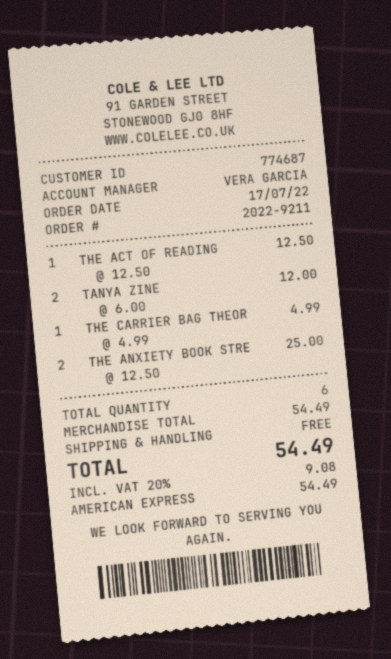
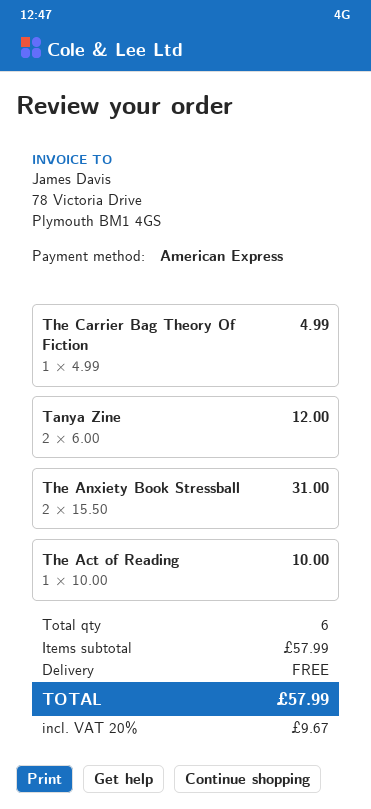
THE ACT OF READING: 1 x 12.50 = 12.50 -> 1 x 10.00 = 10.00
THE ANXIETY BOOK STRE: 2 x 12.50 = 25.00 -> 2 x 15.50 = 31.00
subtotal: 54.49 -> 57.99
tax: 20% = 9.08 -> 20% = 9.67
total: 54.49 -> 57.99

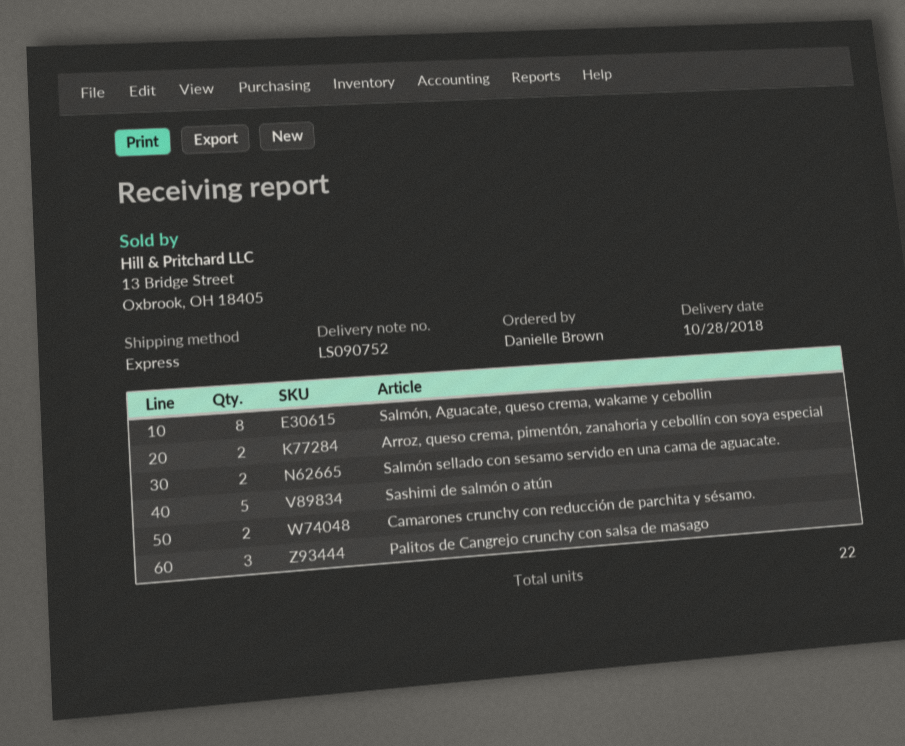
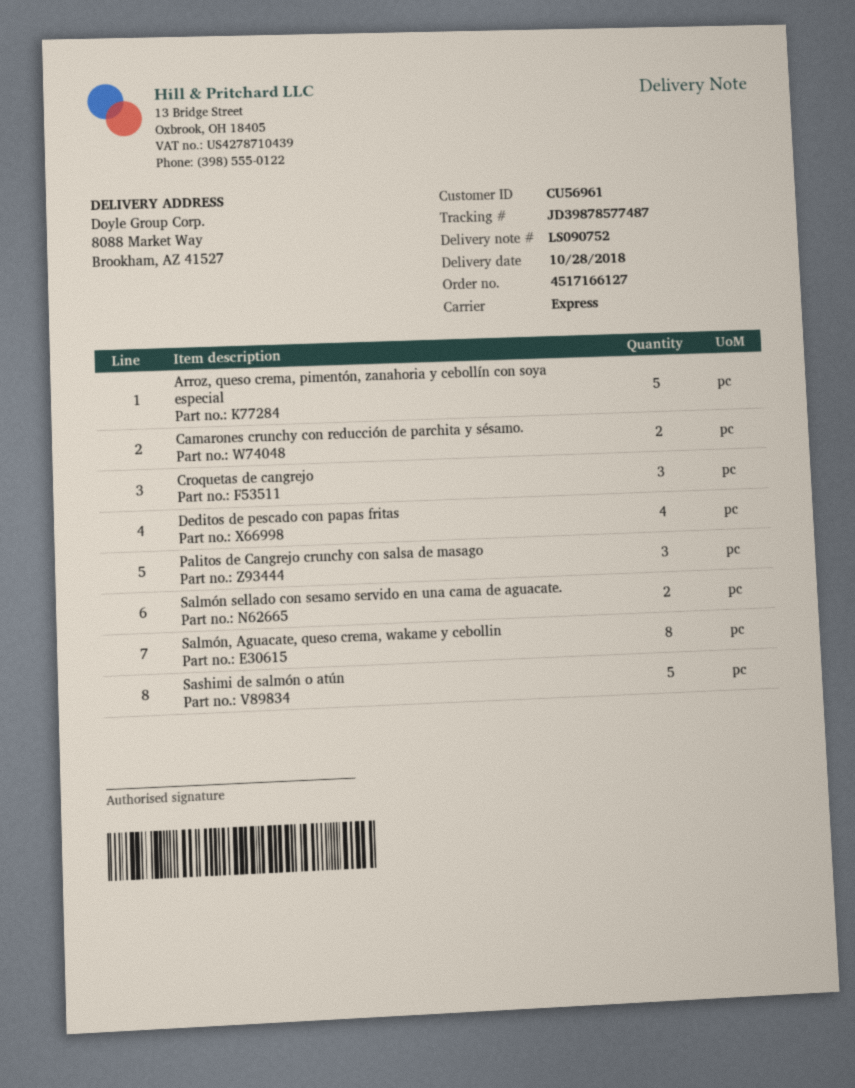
Arroz, queso crema, pimentón, zanahoria y cebollín con soya especial: 2 -> 5
Croquetas de cangrejo: none -> 3
Deditos de pescado con papas fritas: none -> 4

EXERCISE DESCRIPTION ::
Everything in the listing should be repeated exactly except the pictures.

RESULT OF THIS TASK ::
THE ACT OF READING: 1 x 12.50 = 12.50 -> 1 x 10.00 = 10.00
THE ANXIETY BOOK STRE: 2 x 12.50 = 25.00 -> 2 x 15.50 = 31.00
subtotal: 54.49 -> 57.99
tax: 20% = 9.08 -> 20% = 9.67
total: 54.49 -> 57.99

Arroz, queso crema, pimentón, zanahoria y cebollín con soya especial: 2 -> 5
Croquetas de cangrejo: none -> 3
Deditos de pescado con papas fritas: none -> 4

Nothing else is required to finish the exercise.